Description of the task —
Only the lines from the line containing "column name: Valor -> Valor nuevo" to the end of the entries should be repeated, exactly as they appear.

Dataset —
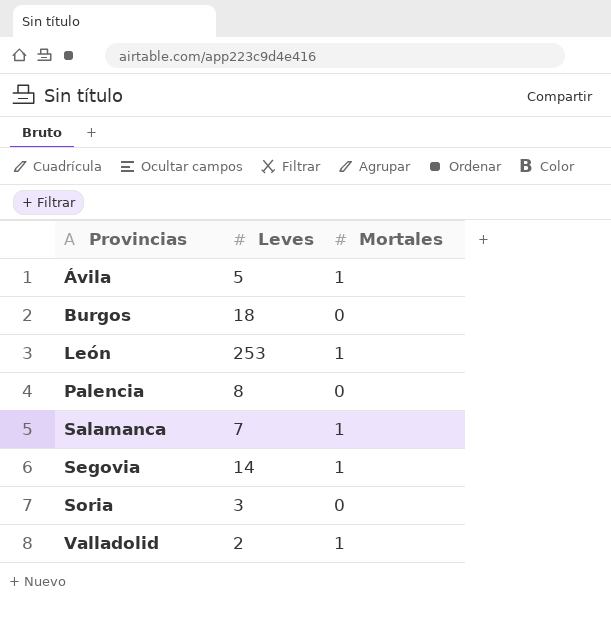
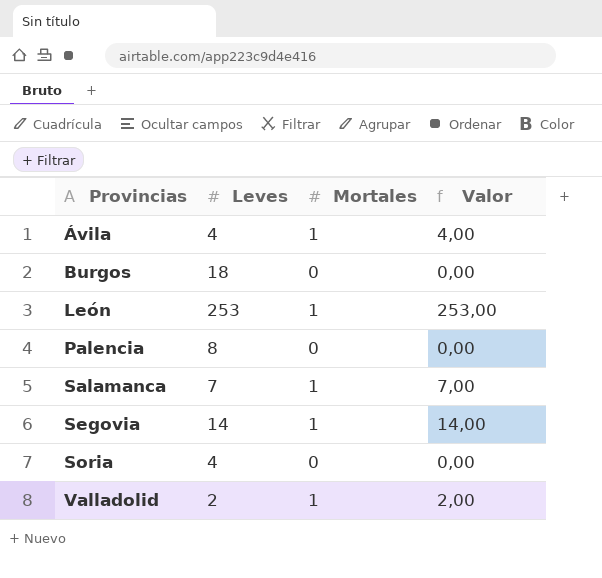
column Valor | formula: none -> [Leves] * [Mortales]
Ávila | Leves: 5 -> 4
Soria | Leves: 3 -> 4

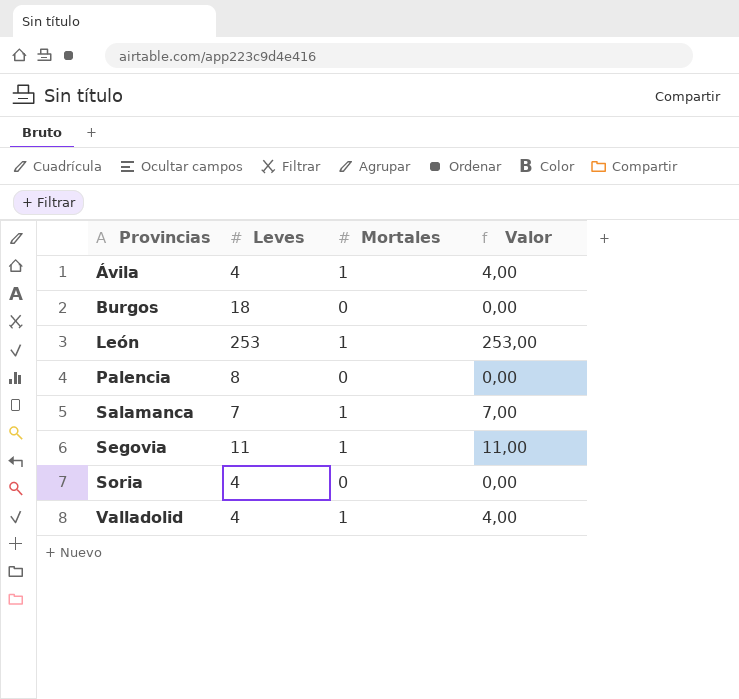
Segovia | Leves: 14 -> 11
Segovia | Valor: 14,00 -> 11,00
Valladolid | Leves: 2 -> 4
Valladolid | Valor: 2,00 -> 4,00

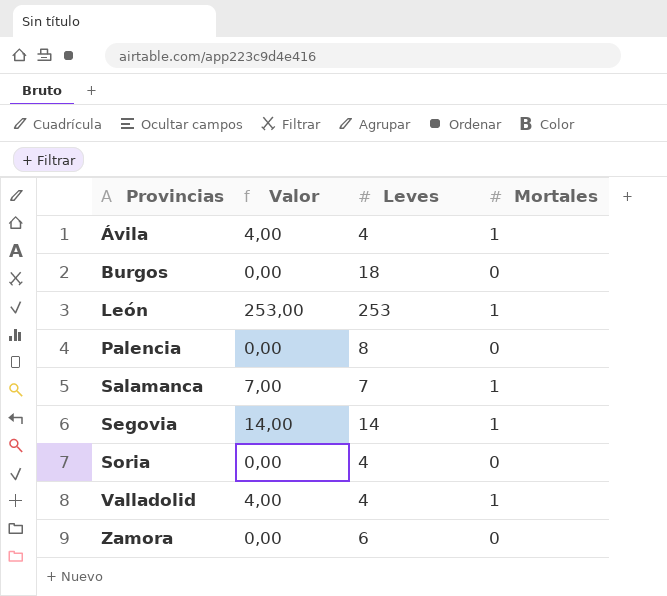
column Valor | position: 4 -> 2
Segovia | Valor: 11,00 -> 14,00
Segovia | Leves: 11 -> 14
row Zamora: none -> 0,00 | 6 | 0

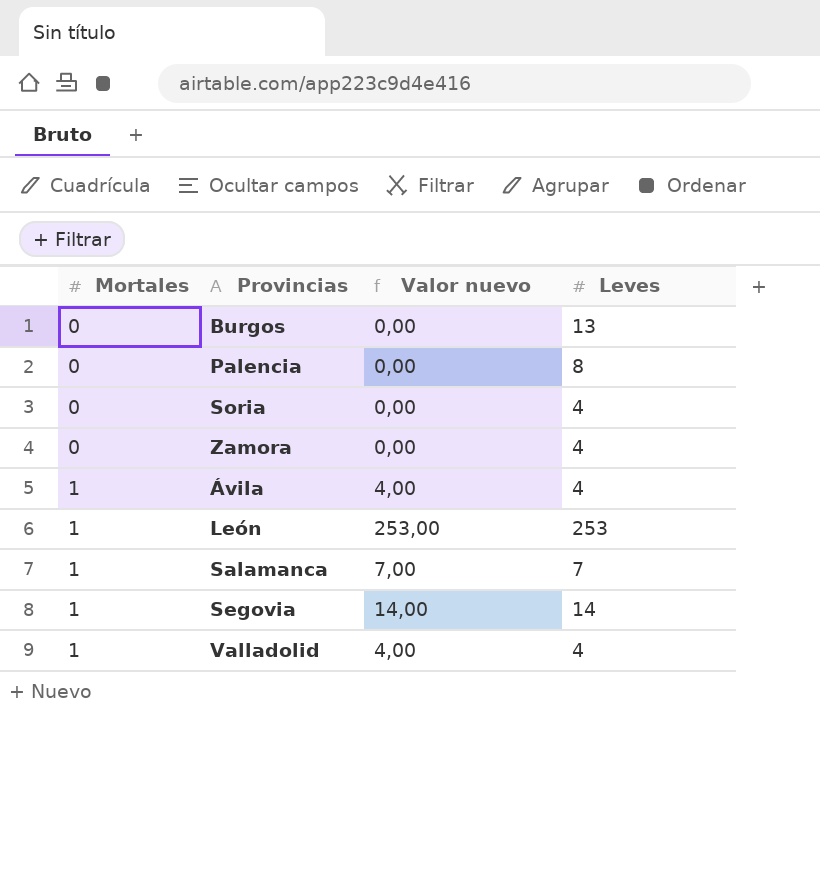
row order: Provincias ascending -> Mortales ascending
column Mortales | position: 4 -> 1
column name: Valor -> Valor nuevo
Burgos | Leves: 18 -> 13
Zamora | Leves: 6 -> 4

Result of this exercise —
column name: Valor -> Valor nuevo
Burgos | Leves: 18 -> 13
Zamora | Leves: 6 -> 4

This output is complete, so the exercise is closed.